This 5-hour game session gave me things to think about and consider.  I hope this post is appropriate for this forum.  I tried to convey my reflections on what happened.  (But perhaps I'm not focused enough, as I touch on several different points here.)

Regards, and game on!

John


Callan S.

Hi John, that's a good account you gave!

With the burning lizard children, it doesn't sound like the other players were judging the characters choice, it sounded like they were trying to indicate to the player he had played the game wrong and should not play that way again? That's how the account strikes me. It doesn't sound like they judged the player a bit, it sounded like they judged him alot and that's all they judged. Personally I think it was a challenging moral moment and interesting and I'm wondering if you have some players who want nothing like that? Which causes a...schism, really.

Also, which player set them alight? The one who had invented the holt elf and lazy dwarf?

It's pretty tidy that you did all that in five hours!
Philosopher Gamer
<meaning></meaning>

Ar Kayon


Ron Edwards

Hi there,

First, holy shit, what a great game, and what a great play account. Welcome to the Forge, too!

My brief responses, which I hope you're interested in discussing ...

1. Regarding the hot elf, it seems to me as if it wasn't only the player who let the ball drop with the low roll. Nothing stopped you from including the character just because you liked her and looked forward to playing her.

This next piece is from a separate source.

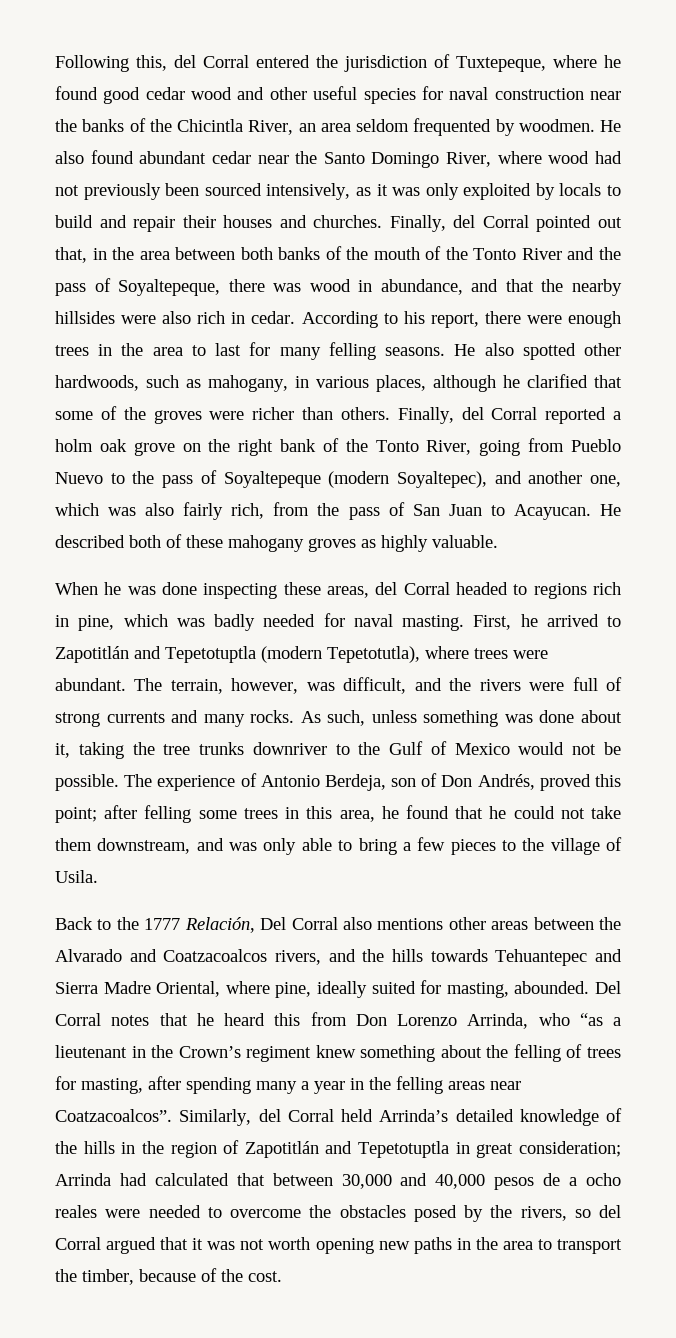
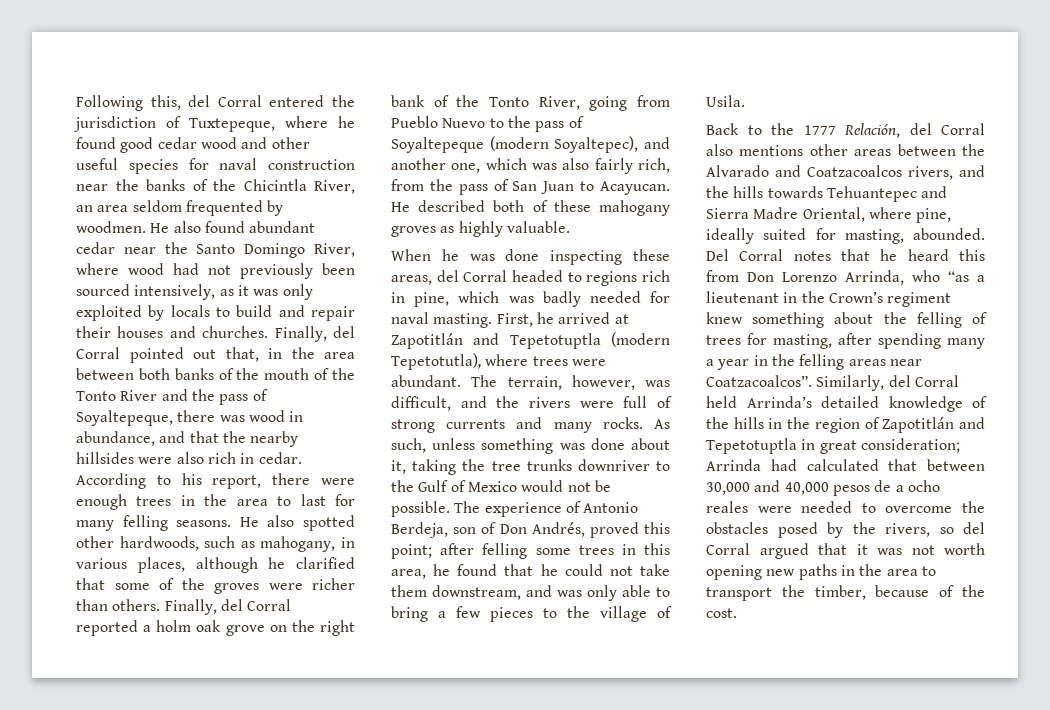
- First, he arrived to Zapotitlán and Tepetotuptla (modern Tepetotutla), where trees were abundant.
+ First, he arrived at Zapotitlán and Tepetotuptla (modern Tepetotutla), where trees were abundant.
- Back to the 1777 Relación, Del Corral also mentions other areas between the Alvarado and Coatzacoalcos rivers, and the hills towards Tehuantepec and Sierra Madre Oriental, where pine, ideally suited for masting, abounded.
+ Back to the 1777 Relación, del Corral also mentions other areas between the Alvarado and Coatzacoalcos rivers, and the hills towards Tehuantepec and Sierra Madre Oriental, where pine, ideally suited for masting, abounded.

The roll meant she didn't easily become a hireling, and the player's cessation of play toward her means she didn't become a hireling at all, but that doesn't mean she wouldn't become an active NPC in the ensuing events. (The possibility that occurs to me is that she becomes the player-character's romantic stalker, but the range of options is practically endless.)

This leads to a bigger and more abstract issue regarding what a failed roll of this type means at all, but perhaps that can wait.

2. Did you utilize any alignment talk or rules whatsoever? It would be very interesting to me to know whether and how you've encountered that concept and set of rules in previous D&D play as well.

3. You know what you did with the combat rules? To a certain extent, you re-invented the Tunnels & Trolls combat system. If you'd pooled everyone's fight rolls into a total for each side (and still permitted individual actions as an alternative), then you'd have made it all the way.

Cool! I am so psyched to see this thread. Plus an old-school GURPS thread going on too? My cup is runny!

Best, Ron

Tim C Koppang

You just made me nostalgic.  The first thing you did when you grabbed old school D&D was mod it!  What's more, because you were light on "official" rulebooks, you added rules in the places where you wanted them, and started scaling back the rules where you wanted to streamline them (combat).  From the sounds of it, this all happened partly out of necessity, but all very naturally.  This mirrors my first experiences with D&D so closely that I thought I was having a flashback.

I'm also curious to hear how you used alignment rules, if at all.  When the one player burned the lizardmen, you made it sound like alignment was irrelevant and that everyone was suddenly aware that the guilty player had crossed some unspoken line.  These moments of out-of-character judgment cropped up a number of times in my own D&D games.  I always found them odd.  We'd be happily chugging along making crude comments and killing fictional kobolds.  But then, as if out of nowhere, the group would call out one player and say, "Too far!"  It was a weird bit of group regulation.

JoyWriter

Quote from: Meramec on February 02, 2010, 03:02:57 AM
One, however, decided the fact that the lizard men were standing next to the fire to be a sign.  He tossed the rest of his flaming oil into the fire...and play just kind of stopped. 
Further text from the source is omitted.